By JACK WEATHERLY
Sanderson Farms Inc. and other poultry processors find themselves without a long-standing index used in establishing a price they charge retailers.
The Georgia Dock Index, which was established in 1972, was discontinued in December.
The index’s accuracy had been called into question, so the Georgia Department of Agriculture requested that producers provide supporting documentation on pricing.
Yet, not enough producers provided documentation and affidavits to justify their prices and the revised rule was dropped.
So the Georgia Department of Agriculture set up a new one.

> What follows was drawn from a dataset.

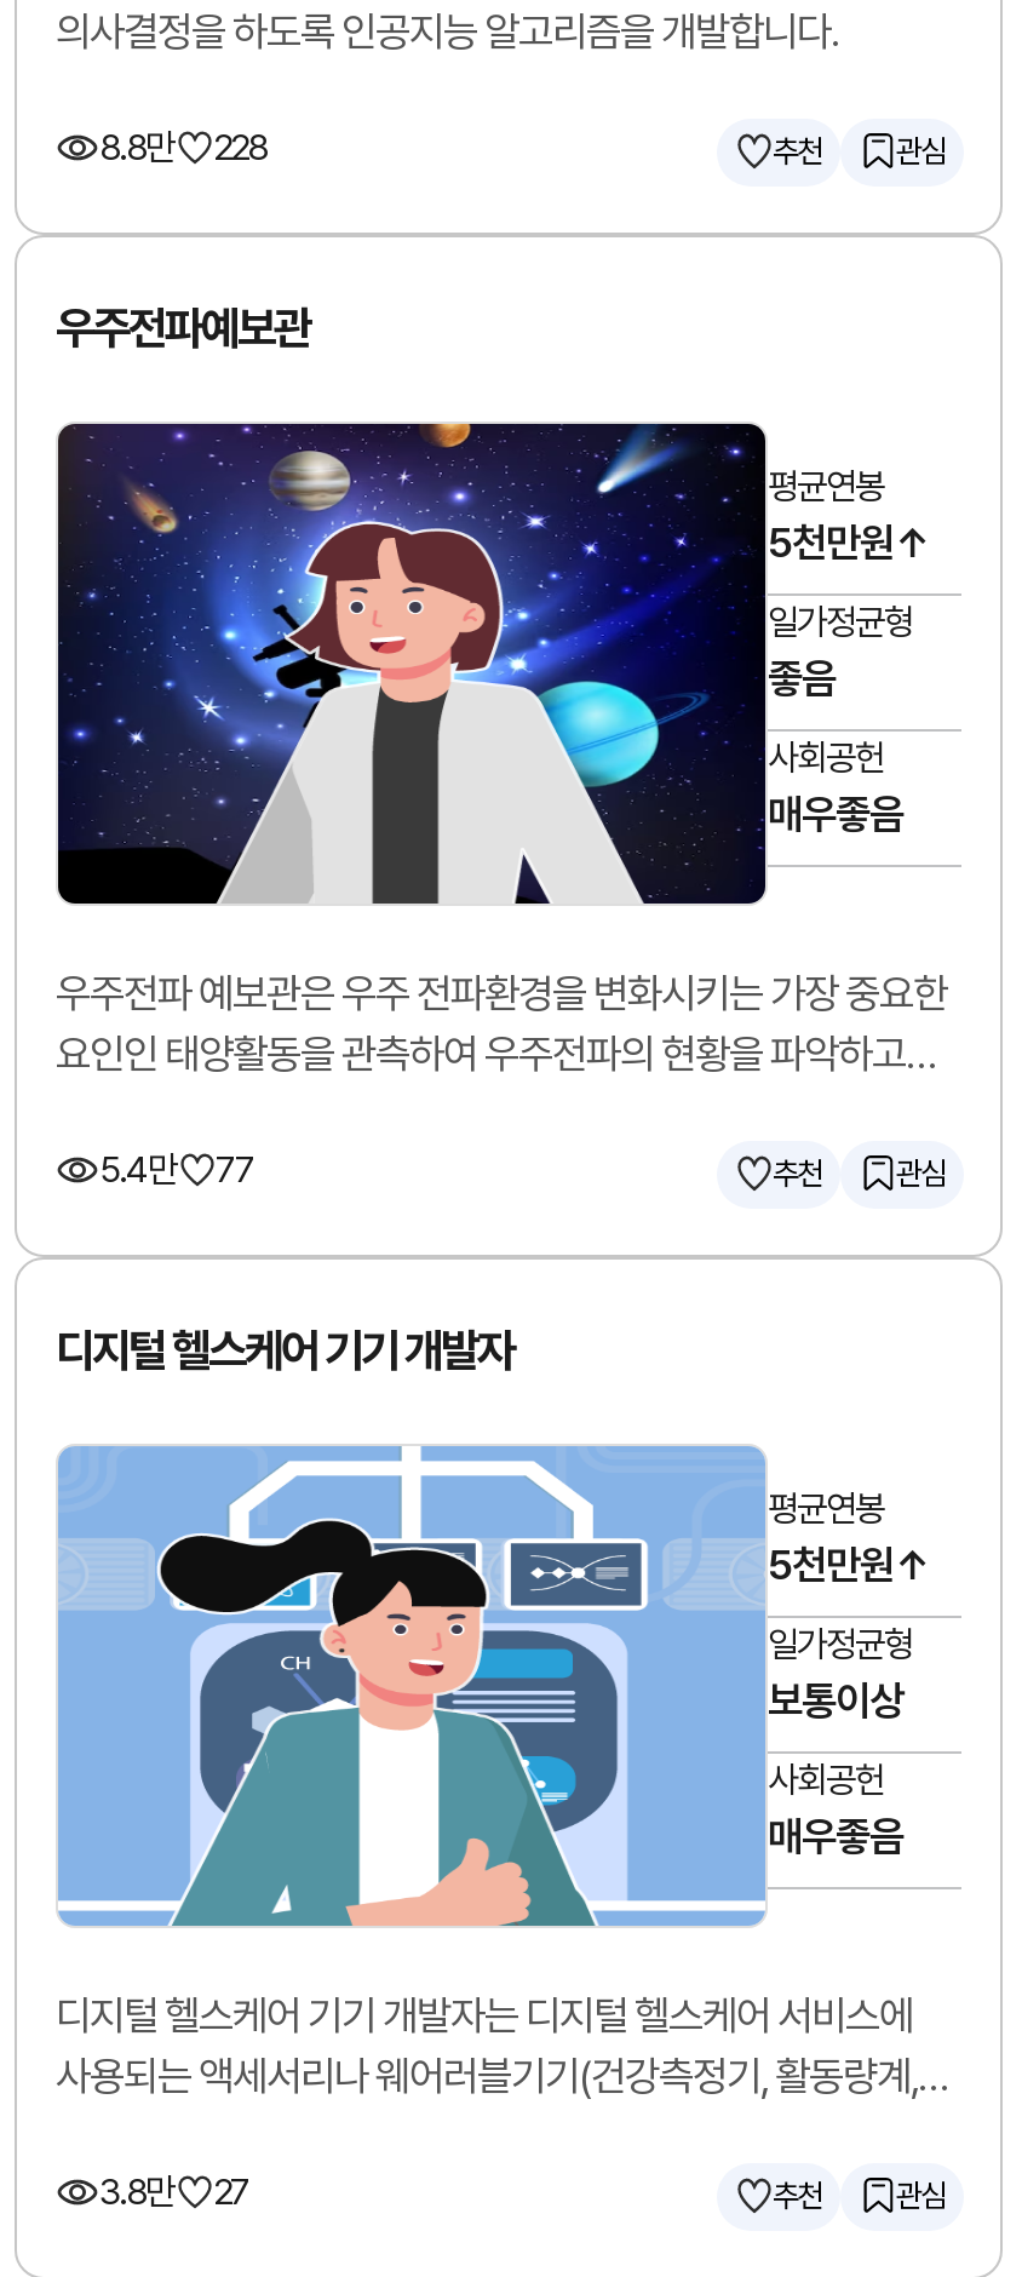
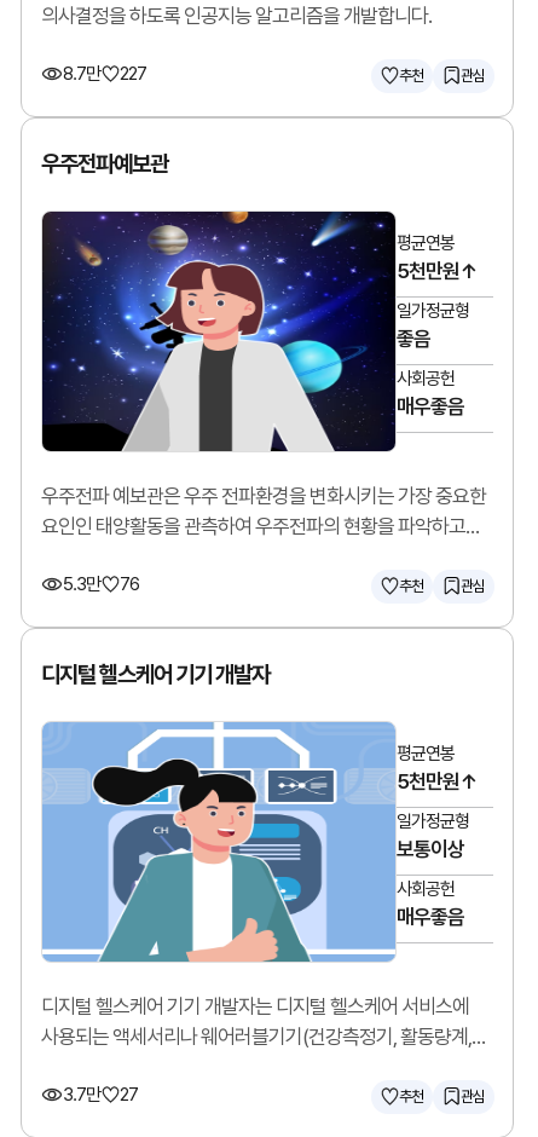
[99,126,266,170] 8.8만 | 228 -> [63,63,146,85] 8.7만 | 227
[99,1148,254,1192] 5.4만 | 77 -> [63,573,139,595] 5.3만 | 76
[99,2170,249,2214] 3.8만 27 -> [63,1084,138,1106] 3.7만 27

But the new Georgia Premium Poultry Price Index likewise did not get support from producers, according to Julie McPeake, chief communication officer of the department, and was dropped on Feb. 1, a month after it was established.
An internal document shows that the department’s director of the bulletin that makes a weekly calculation for the going rate for a pound of chicken on the Georgia Dock was suspicious of the accuracy of the data provided by producers, The Washington Post reported on Nov. 17.
The U.S. Department of Agriculture stopped using the index in the preceding months.
The Post also reported that the Georgia Dock price has risen significantly above other chicken price averages in recent years.
Joe Sanderson Jr., chairman and chief executive officer, said in a company release on Dec. 21 that the company believes the Georgia department is “going about determining a new system in the right way.”
However, the Mississippi-based company, which has a processing plant in Moultrie, Ga., and a feed mill and a hatchery in Adel, decided not to participate in the new index.
The company, the third-largest poultry processor in the nation, has 12 processing plants located around the South, including seven in Mississippi, with the latest commencing operations in January in St. Pauls, N.C.
Lampkin Butts, chief operating officer, said during a conference call with analysts on Feb. 23 that the new index would not have been “an appropriate starting place to negotiate with our retail grocery store customers.”
“We believe that the previous quote accurately reflected supply and demand dynamics of the market,” Butts said.
Meantime, the Florida Attorney General’s office is investigating the pricing of chicken through the Georgia Dock Index “and other information on poultry and poultry products published by the Georgia Department of Agriculture,” Sanderson Farms said in a filing with the federal Securities and Exchange Commission.
Sanderson Farms “intends to cooperate fully” with the antitrust civil investigation, it said in a Feb. 21 filing with the SEC.
Butts said in the conference call that only 10 percent of its product was priced “using a formula that referenced the Georgia Dock.”
“The suspension of the Georgia Dock quote had no material impact on our company, and we don’t anticipate the permanent suspension of the service will either,” Butts said.
The company has been targeted by antitrust lawsuits filed in two federal district courts.
Former contract chicken growers filed suit Jan. 27 in the U.S. District Court for the Eastern District of Oklahoma against Sanderson and other major processors, seeking damages for what they contend is price fixing that squeezed them out of their livelihood.
Sanderson and 13 other processors were sued along the same lines last fall in the U.S. District Court for the Northern District of Illinois.
Both cases are pending.
Consolidation in the poultry industry has become a point of debate. With a handful of processors controlling 40 percent of the market, accusations have been leveled at the leaders, including Sanderson Farms.
However, most of the growth in recent years has been in the mid-sized processors, according the WattAgNet.com, a clearinghouse on meat markets.
The National Chicken Council notes that about 25,000 family farmers have contracts with the processors and produce about 95 percent of broilers.